2018-04-05T12:59:00Z D! Output [instrumental] wrote batch of 15 metrics in 1.102034ms
Sent 0 metrics

So it looks like it is collecting the metrics but not sending them? Not sure why the log file keeps getting mysql errors even though running this doesnt appear to have anything with mysql running.

danner26 commented 6 years ago

Alright so I managed to get the nginx/server metrics to send.. still having the mysql issue: could you expand more on how I should configure mysql/instrumentald to monitor?

Refer to my third comment about the mysql connection erroring out because no password is specified.

mediocretes commented 6 years ago

Thanks for the detailed information, this is exactly what we need. We'll get this sorted out.

For mysql, the password is part of the connection string, like this:

username:password@tcp(your.database.hostname.here:3306)/

Try that and let me know if you're still having issues. If you want to share data you'd rather not be in public GitHub, you can open an issue by clicking the question mark icon at the top right of Instrumental.

Looking at that last log, I see this:

Loaded inputs: inputs.disk inputs.mem inputs.swap inputs.system inputs.net inputs.nginx inputs.cpu

Which indicates that it did NOT load the mysql instrumentation. Could instrumentald also be running as a service and muddying the log with additional output based on an older config? The 'Sent 0 metrics' line doesn't worry much while running with --debug, that is probably from the plugin script executor and all the built-in instrumentation looks like it's still reporting.

danner26 commented 6 years ago

I dont have an issue sharing the logs, and no one answered on the site so I opened this. Either way, I got all of that to work except for the mysql part. The password for the account has characters in it, how should I escape them? It is saying the password is incorrect when I do: mysql = ["root:'sample_pass&-!'@@tcp(localhost:3306)/"]

I have tried it with no quotes either. Is there a workaround for passwords with special characters?

And to clarify, that password does work.

danner26 commented 6 years ago

There is an extra @ in the string, everything is working as expected now.. Thank you!
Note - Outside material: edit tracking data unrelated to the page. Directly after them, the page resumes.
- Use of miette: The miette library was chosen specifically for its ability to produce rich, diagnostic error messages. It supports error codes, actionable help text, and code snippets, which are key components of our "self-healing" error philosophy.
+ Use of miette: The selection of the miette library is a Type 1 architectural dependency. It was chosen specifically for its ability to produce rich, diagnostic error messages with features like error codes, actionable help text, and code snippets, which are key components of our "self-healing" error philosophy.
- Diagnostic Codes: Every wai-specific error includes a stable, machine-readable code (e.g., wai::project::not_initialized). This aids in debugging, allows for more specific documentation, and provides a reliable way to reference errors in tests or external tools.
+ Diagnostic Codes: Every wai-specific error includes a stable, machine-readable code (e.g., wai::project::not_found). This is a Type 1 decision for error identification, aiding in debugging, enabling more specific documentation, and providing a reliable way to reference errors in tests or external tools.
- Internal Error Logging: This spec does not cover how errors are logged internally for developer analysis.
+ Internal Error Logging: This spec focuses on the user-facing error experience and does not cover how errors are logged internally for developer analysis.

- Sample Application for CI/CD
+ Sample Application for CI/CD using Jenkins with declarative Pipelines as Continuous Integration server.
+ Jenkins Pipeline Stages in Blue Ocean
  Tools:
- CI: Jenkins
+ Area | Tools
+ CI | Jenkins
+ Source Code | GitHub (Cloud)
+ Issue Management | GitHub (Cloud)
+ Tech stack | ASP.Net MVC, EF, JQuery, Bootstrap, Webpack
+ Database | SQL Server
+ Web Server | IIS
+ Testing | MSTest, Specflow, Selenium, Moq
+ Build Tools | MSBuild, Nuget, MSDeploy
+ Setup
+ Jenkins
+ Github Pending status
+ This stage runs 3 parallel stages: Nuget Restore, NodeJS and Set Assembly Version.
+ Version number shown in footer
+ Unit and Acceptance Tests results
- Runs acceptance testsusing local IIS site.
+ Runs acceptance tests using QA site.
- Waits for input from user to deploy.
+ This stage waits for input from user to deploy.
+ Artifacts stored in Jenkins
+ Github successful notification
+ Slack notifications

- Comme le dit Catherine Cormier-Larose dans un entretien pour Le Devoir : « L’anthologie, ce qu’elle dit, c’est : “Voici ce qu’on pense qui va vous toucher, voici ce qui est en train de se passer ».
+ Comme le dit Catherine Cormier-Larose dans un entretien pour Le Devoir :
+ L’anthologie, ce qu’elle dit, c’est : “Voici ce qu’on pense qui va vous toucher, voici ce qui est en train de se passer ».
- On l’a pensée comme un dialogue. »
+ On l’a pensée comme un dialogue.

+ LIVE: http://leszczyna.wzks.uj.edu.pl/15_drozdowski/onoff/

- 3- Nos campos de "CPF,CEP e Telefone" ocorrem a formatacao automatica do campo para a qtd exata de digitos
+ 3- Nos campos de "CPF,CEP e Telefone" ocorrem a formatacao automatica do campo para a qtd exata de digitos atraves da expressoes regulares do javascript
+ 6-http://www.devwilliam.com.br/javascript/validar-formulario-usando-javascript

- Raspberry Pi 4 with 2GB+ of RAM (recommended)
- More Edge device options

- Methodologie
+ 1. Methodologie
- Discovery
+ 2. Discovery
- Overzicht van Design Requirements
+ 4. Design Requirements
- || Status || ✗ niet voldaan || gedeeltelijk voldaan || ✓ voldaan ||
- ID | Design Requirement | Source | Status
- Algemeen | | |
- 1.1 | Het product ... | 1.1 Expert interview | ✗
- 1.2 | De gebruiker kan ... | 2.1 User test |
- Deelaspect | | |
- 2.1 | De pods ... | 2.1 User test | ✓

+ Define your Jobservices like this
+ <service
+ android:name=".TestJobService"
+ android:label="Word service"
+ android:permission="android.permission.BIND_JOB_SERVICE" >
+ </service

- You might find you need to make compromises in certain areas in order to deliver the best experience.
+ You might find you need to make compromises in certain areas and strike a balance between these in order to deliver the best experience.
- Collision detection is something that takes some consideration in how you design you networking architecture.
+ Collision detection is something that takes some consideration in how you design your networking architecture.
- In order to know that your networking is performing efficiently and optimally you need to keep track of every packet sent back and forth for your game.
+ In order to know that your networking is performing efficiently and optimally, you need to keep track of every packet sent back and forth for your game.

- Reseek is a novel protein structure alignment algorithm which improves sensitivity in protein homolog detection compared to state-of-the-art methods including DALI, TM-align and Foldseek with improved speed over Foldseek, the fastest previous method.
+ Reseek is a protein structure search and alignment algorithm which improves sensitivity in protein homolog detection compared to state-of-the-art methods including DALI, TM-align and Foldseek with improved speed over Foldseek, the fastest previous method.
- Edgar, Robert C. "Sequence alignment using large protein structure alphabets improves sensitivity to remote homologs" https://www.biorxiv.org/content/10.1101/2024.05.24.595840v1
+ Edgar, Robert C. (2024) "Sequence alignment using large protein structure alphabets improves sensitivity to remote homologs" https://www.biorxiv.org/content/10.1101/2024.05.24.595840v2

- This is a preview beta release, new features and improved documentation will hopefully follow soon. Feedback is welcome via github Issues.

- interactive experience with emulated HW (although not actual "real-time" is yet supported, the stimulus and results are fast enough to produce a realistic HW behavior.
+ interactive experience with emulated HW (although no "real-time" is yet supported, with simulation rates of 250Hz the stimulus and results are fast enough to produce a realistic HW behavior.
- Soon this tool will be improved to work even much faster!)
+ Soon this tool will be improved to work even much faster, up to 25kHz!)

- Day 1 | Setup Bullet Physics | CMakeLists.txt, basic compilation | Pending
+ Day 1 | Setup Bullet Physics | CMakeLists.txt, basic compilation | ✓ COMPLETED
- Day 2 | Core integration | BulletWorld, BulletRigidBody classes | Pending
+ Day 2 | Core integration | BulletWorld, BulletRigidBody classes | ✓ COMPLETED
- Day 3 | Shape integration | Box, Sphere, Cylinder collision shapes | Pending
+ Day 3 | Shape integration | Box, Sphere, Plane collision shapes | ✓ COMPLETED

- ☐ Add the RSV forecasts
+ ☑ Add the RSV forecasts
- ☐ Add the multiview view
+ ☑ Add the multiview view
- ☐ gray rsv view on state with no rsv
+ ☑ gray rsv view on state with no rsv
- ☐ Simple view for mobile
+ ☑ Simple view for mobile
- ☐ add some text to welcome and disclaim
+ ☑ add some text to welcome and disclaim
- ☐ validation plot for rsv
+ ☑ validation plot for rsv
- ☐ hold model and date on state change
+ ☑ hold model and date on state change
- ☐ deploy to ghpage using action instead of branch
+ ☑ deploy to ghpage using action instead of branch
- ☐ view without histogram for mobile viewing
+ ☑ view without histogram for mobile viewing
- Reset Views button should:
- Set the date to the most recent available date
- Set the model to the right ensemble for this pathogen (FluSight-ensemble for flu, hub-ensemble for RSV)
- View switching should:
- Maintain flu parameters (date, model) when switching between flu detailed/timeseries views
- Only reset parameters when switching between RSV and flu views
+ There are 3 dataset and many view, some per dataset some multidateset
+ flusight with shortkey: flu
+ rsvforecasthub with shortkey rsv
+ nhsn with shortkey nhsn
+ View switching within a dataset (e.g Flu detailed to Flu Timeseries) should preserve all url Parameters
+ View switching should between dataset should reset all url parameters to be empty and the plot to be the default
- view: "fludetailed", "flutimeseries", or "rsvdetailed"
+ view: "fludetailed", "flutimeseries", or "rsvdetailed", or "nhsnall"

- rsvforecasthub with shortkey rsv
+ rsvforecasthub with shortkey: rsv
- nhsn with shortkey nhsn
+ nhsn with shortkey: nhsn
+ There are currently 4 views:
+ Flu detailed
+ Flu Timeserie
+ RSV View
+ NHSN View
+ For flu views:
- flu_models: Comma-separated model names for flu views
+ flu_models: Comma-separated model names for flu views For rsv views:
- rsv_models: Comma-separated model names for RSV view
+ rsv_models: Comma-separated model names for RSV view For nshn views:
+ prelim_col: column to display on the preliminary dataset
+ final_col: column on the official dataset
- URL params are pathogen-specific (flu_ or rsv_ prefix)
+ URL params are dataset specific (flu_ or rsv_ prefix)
mediocretes commented 6 years ago

I see your ticket in support - I just saw this before I saw that and claimed it. Don't worry, that button does work.

Internally, it uses the go driver's DSN parser for getting passwords. For example, I created a user with a password of test-!@ and this worked for them: mysql = ["tester:test-!@@tcp(127.0.0.1:3306)/"]

No quotes, no escaping. I'd be willing to bet that backslash and # would cause problems that I wouldn't have a great answer for, but -, @, and ! should be fine.

mediocretes commented 6 years ago

Oh, just saw your latest comment, glad it's working, let us know here or in the app if you have other issues!